» TASK PROMPT
Among the entries below, take the line with "(316, 158) none -> [251,98,323,111] notebook" and the line with "[556,322,573,336] [7] -> [60,486,82,504] [8]", and output them and every line between them exactly, with nothing else.
++++ EXERCISE MATERIAL ++++
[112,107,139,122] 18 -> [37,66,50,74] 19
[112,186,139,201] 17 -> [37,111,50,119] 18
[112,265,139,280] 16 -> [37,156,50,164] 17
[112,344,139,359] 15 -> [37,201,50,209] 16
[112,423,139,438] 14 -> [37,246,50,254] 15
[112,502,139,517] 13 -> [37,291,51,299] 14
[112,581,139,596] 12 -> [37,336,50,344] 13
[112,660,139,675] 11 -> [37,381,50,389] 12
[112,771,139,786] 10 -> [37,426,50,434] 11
++++
++++ EXERCISE MATERIAL ++++
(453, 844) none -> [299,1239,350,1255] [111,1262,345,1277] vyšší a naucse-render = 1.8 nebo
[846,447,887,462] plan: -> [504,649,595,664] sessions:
++++
++++ EXERCISE MATERIAL ++++
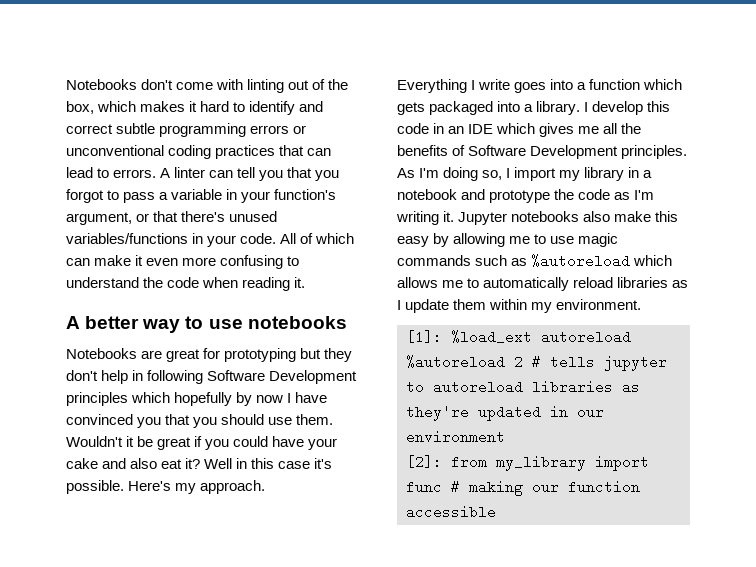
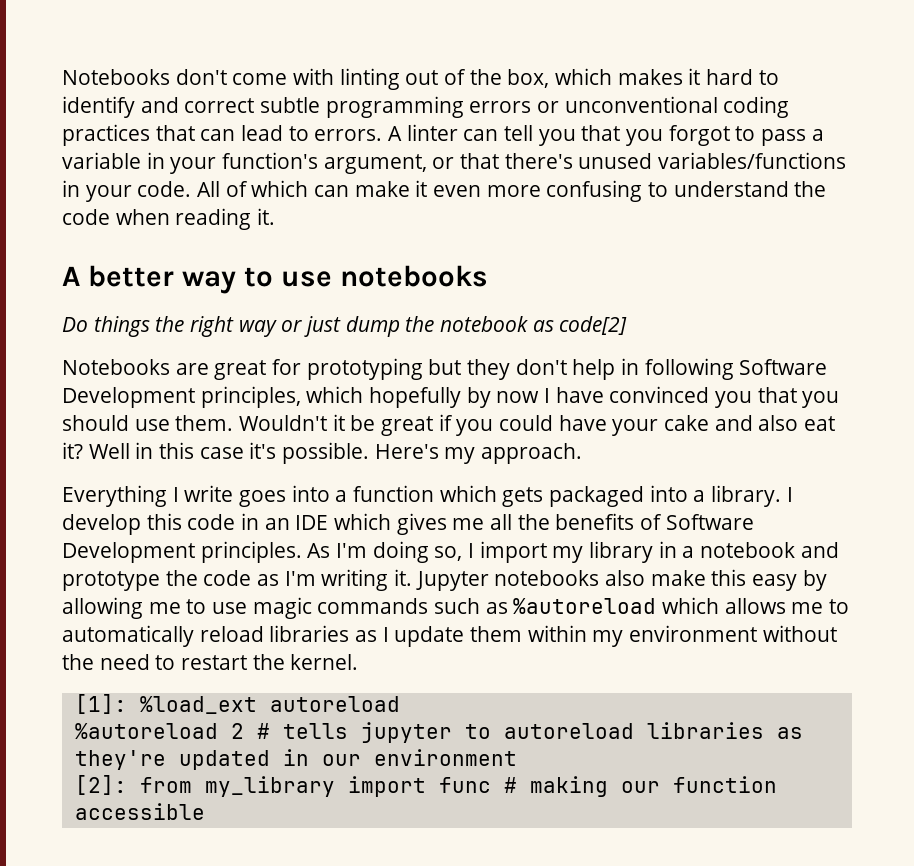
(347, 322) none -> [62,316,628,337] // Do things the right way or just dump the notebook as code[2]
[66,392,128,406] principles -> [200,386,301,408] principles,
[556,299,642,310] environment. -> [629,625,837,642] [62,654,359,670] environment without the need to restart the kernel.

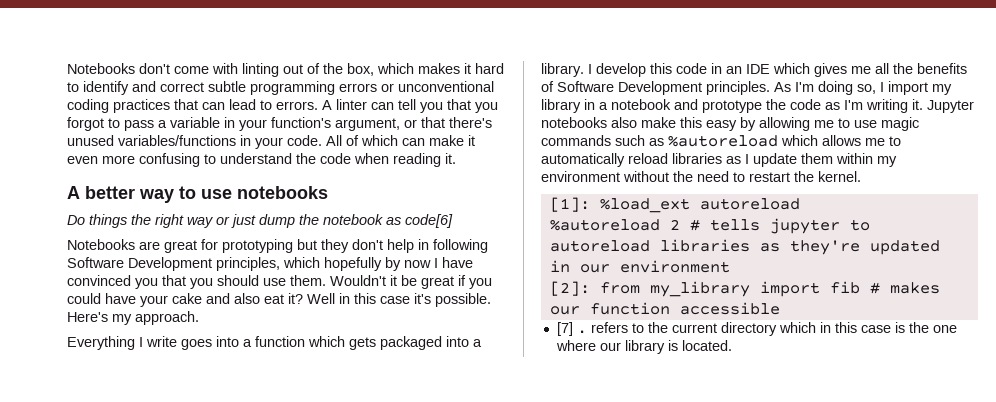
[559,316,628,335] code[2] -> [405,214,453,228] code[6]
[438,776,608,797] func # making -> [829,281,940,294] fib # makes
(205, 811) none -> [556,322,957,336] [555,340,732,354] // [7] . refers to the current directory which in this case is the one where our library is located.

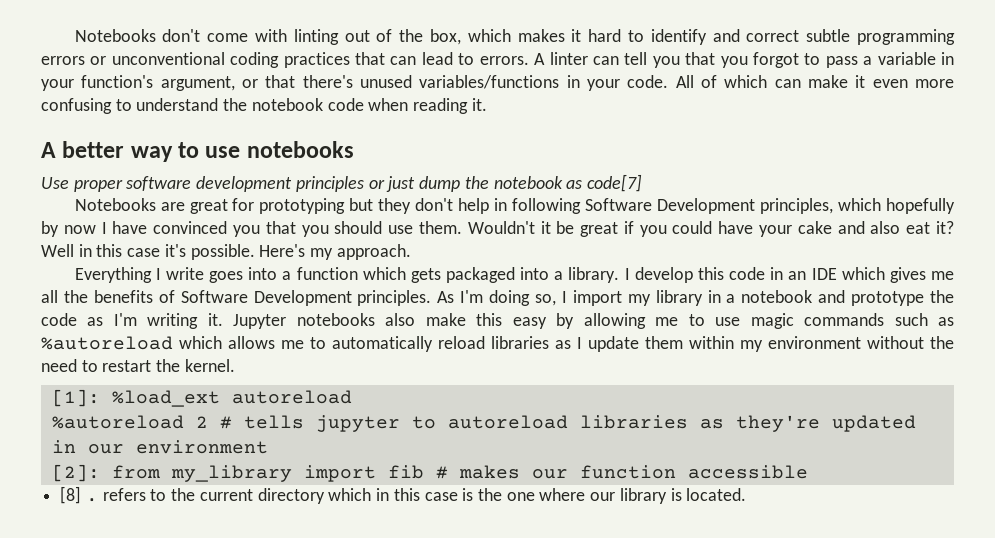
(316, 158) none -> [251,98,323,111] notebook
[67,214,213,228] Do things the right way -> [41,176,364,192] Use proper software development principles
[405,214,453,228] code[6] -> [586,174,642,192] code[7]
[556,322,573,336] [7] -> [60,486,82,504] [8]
++++
» TASK RESULT
(316, 158) none -> [251,98,323,111] notebook
[67,214,213,228] Do things the right way -> [41,176,364,192] Use proper software development principles
[405,214,453,228] code[6] -> [586,174,642,192] code[7]
[556,322,573,336] [7] -> [60,486,82,504] [8]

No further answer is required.